Et si les bactéries n’avaient plus peur des gels hydroalcooliques ?

Selon une étude australienne, une bactérie très courante dans les hôpitaux a développé une résistance aux solutions hydroalcooliques utilisées pour se désinfecter les mains.

 ILLUSTRATION. Ces gels permettent aux infirmières, qui l’utilisent plusieurs dizaines de fois par jour, de ne pas être obligé de se rendre en permanence dans une salle où s’effectuent les lavages au savon.
ILLUSTRATION. Ces gels permettent aux infirmières, qui l’utilisent plusieurs dizaines de fois par jour, de ne pas être obligé de se rendre en permanence dans une salle où s’effectuent les lavages au savon. LP/Phiippe Lavieille

    Dans le milieu hospitalier, on les appelle les SHA, ces solutions hydroalcooliques utilisées à tour de bras avant et après la moindre consultation de patient pour le protéger, et se protéger, des transmissions de bactéries par les mains. Ces gels sont partout et intégrés dans bon nombre de protocoles médicaux, notamment avant une opération. Mais si ce bouclier n'était plus aussi efficace que ce que l'on pensait ? L'hypothèse n'a pas vraiment été étudiée, tant les SHA sont devenues fondamentales dans la pratique. Et pourtant, des chercheurs australiens de l'université de Melbourne sèment pour la première fois le trouble sur cette évidente efficience.

    L'équipe du professeur Tim Stinear a observé l'évolution et la réaction de la très courante bactérie « enterococcus faecium » face à ces gels hydroalcooliques. En comparant des souches récentes et d'autres conservées depuis vingt ans, les chercheurs ont constaté que ce germe était capable de s'adapter aux formules utilisées par les hôpitaux. Or comme toutes les bactéries de la famille des entérocoques, celle-ci peut provoquer des infections dites nosocomiales - c'est-à-dire contractées en milieu hospitalier - dont certaines peuvent être très dangereuses pour un public fragile.

    L'enterococcus faecium, qui se développe dans le tube digestif, est par ailleurs déjà réputée très résistante aux antibiotiques et à d'autres formes de décontamination que les SHA. Le risque d'une propagation accrue est donc à prendre au sérieux.

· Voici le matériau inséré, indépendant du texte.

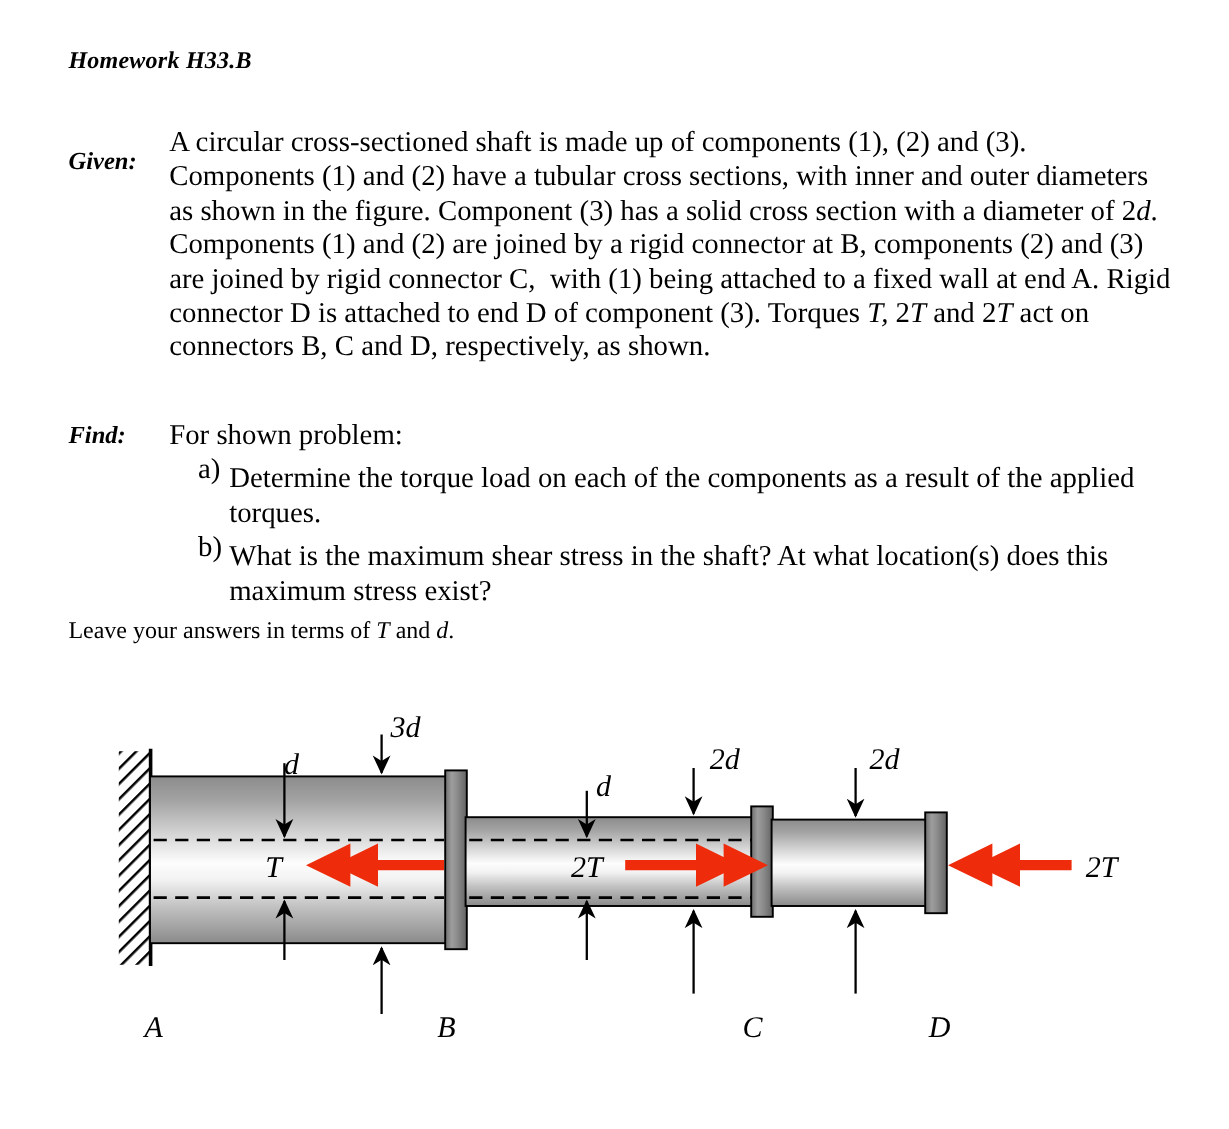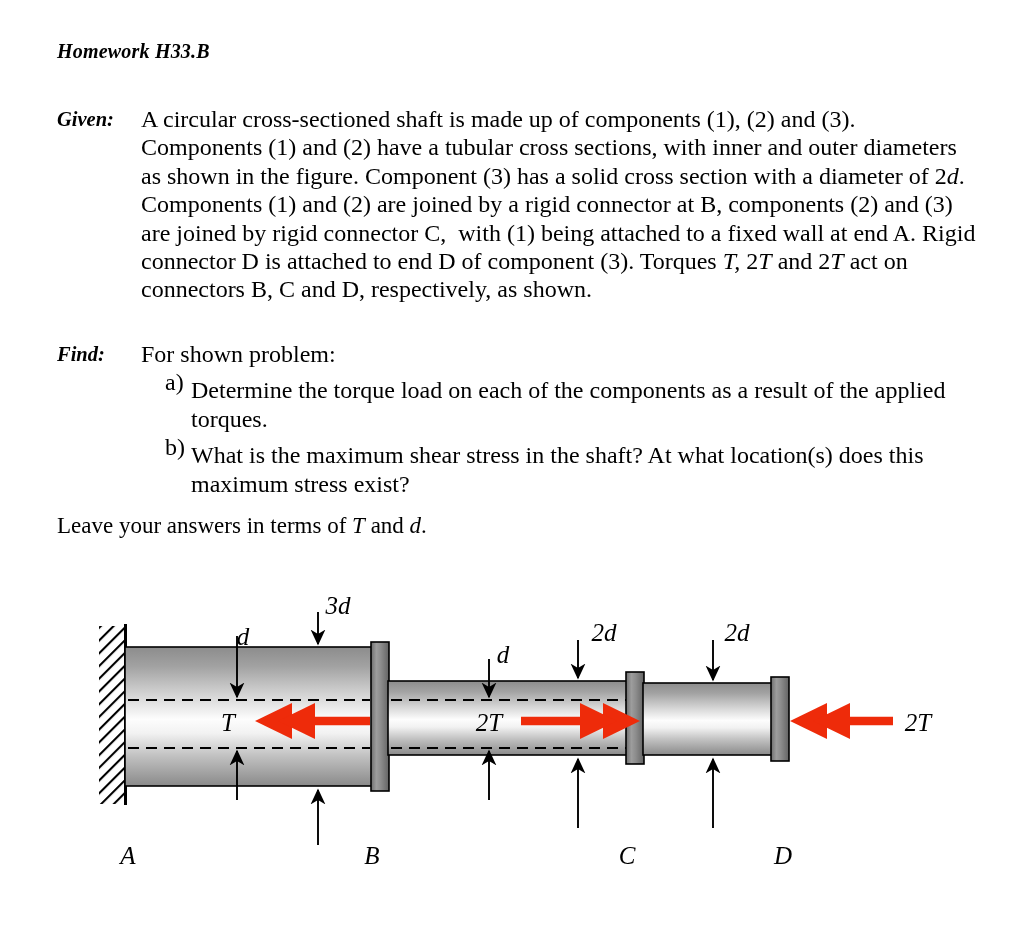--- a/index.html
+++ b/index.html
@@ -47,7 +47,7 @@
   .qbody p { margin: 0; }
 
   #given-block { top: 105px; }
-  #given-block .qlabel { width: 84px; }
+  #given-block .qlabel { width: 84px; margin-top: 16px; }
   #given-block .qbody { width: 840px; }
 
   #find-block { top: 340px; }

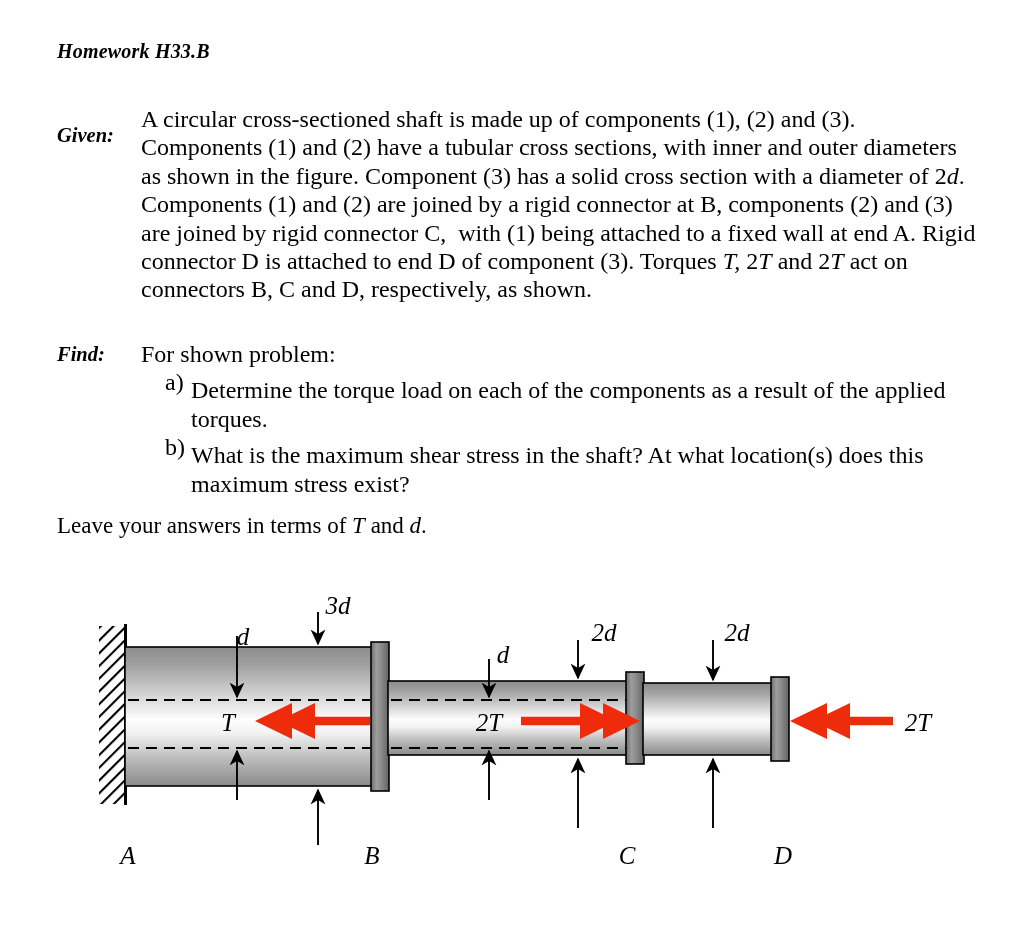--- a/index.html
+++ b/index.html
@@ -50,7 +50,7 @@
   #given-block .qlabel { width: 84px; margin-top: 16px; }
   #given-block .qbody { width: 840px; }
 
-  #find-block { top: 340px; }
+  #find-block { top: 349px; }
   #find-block .qlabel { width: 84px; }
   #find-block .qbody { width: 845px; }
 

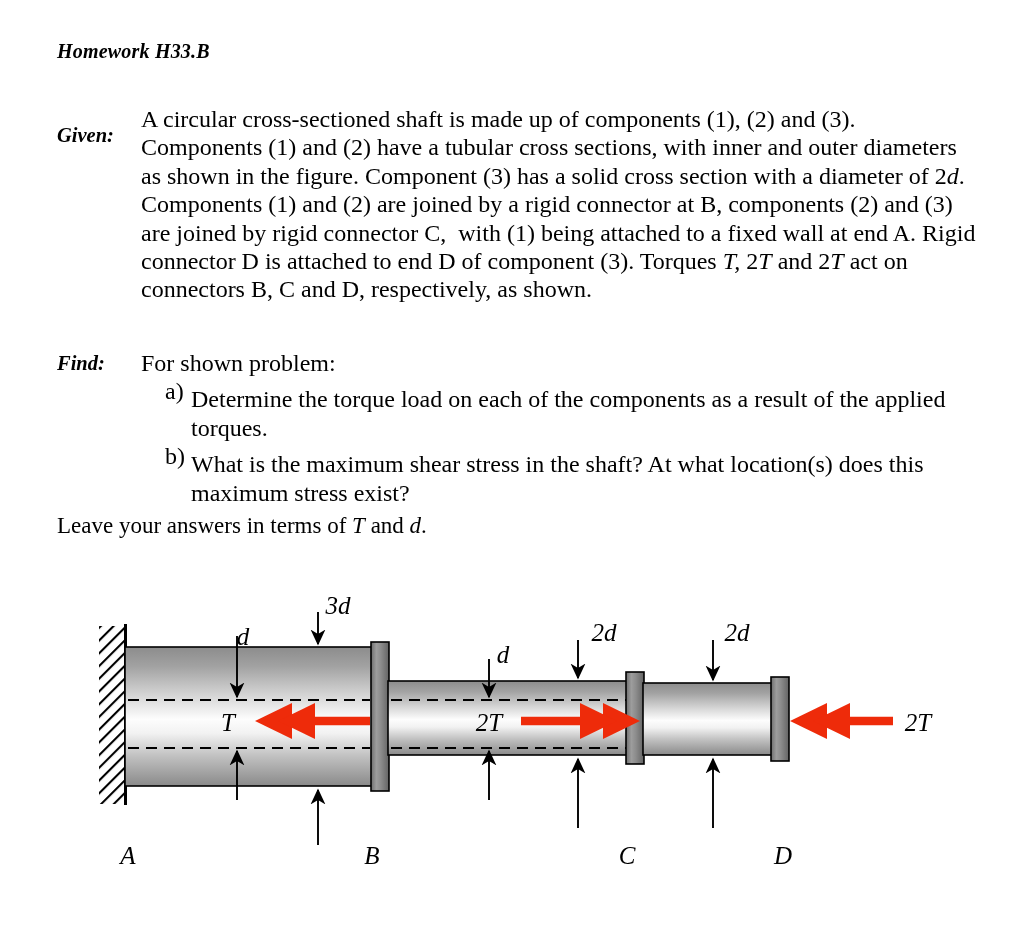--- a/index.html
+++ b/index.html
@@ -74,7 +74,7 @@
     position: absolute;
     left: 57px;
     top: 512px;
-    font-size: 23px;
+    font-size: 20px;
     line-height: 28.4px;
   }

    Au programme d'un congrès à Paris en mars

    En France, le sujet sera d'ailleurs bientôt mis sur la table lors d'un congrès sur la résistance bactérienne, qui se tient à l'Institut Pasteur du 19 au 21 mars. Le professeur Tim Stinear a été invité à exposer ses conclusions devant des scientifiques d'une vingtaine de nationalités par Philippe Glaser, responsable du laboratoire Écologie et évolution de la résistance aux antibiotiques de l'institut. Selon l'expert français, « c'est un travail tout à fait sérieux » bien que l'étude, disponible sur le serveur de prépublication en biologie bioRxiv, n'ait pas encore fait l'objet d'une approbation scientifique officielle.

    « Ça mérite à présent que l'on aille plus loin, que l'on teste la résistance d'autres bactéries puis que ce soit refait par une autre équipe, et ça le sera sûrement après qu'on en ait parlé ! » prédit encore Philippe Glaser.

    A ce jour, les SHA restent considérées comme le moyen le plus efficace de se prémunir des microbes. Introduites dans les années 2000 dans les hôpitaux, elles permettent de mieux faire respecter le protocole du lavage systématique des mains car les gestes sont plus rapides et moins contraignants avec un gel, disponible un peu partout dans l'établissement. Elles sont aussi jugées plus efficaces qu'un lavage au savon, bien qu'elles ne le remplacent pas en toutes circonstances. En fait, l'alcool qu'elles contiennent tue les bactéries plus rapidement que le savon en dissolvant leur membrane externe, rappelle le magazine Sciences et Avenir, qui a repéré l'étude australienne.

    Par ailleurs, « les solutions hydroalcooliques ont montré leur efficacité face aux staphylocoques dorés, bien plus graves que les infections liées aux entérocoques. Donc il ne faut surtout pas les abandonner », prévient Philippe Glaser. Le chercheur de l'Institut Pasteur préconise l'étude d'une évolution de leur utilisation, peut-être à réserver à certains cas et avec moins de fréquence pour éviter l'inéluctable acclimatation des bactéries.